=== Task description ===
Using the data below, count the lines where "Hunter" appears, and answer with the number alone.

=== Input ===
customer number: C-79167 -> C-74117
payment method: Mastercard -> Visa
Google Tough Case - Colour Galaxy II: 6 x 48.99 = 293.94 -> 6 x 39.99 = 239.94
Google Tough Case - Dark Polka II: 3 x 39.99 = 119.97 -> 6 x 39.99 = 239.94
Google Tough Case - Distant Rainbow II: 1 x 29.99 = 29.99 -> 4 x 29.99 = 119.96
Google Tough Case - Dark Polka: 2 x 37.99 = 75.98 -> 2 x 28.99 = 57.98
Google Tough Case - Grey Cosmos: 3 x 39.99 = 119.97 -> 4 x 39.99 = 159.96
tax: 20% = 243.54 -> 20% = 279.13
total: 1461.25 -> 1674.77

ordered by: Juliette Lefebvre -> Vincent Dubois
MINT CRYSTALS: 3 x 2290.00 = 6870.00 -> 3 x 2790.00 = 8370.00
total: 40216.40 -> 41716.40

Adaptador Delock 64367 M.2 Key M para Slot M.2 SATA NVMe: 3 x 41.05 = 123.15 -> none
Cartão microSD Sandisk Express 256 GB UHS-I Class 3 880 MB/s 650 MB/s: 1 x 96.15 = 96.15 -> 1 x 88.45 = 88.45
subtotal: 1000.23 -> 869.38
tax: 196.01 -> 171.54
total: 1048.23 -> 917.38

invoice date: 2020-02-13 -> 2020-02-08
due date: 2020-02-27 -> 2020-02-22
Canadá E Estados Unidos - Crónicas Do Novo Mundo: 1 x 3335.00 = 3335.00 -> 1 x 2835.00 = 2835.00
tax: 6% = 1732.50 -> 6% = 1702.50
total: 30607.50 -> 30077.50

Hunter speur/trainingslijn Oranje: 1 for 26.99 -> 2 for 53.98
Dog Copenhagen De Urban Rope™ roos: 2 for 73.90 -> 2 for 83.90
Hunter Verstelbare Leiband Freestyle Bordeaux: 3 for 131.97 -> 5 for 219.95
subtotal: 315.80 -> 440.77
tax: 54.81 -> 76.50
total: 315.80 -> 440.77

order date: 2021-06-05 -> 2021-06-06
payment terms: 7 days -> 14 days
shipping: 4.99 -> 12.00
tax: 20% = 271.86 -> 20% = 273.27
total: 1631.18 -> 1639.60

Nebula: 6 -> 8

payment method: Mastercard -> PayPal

=== Task response ===
2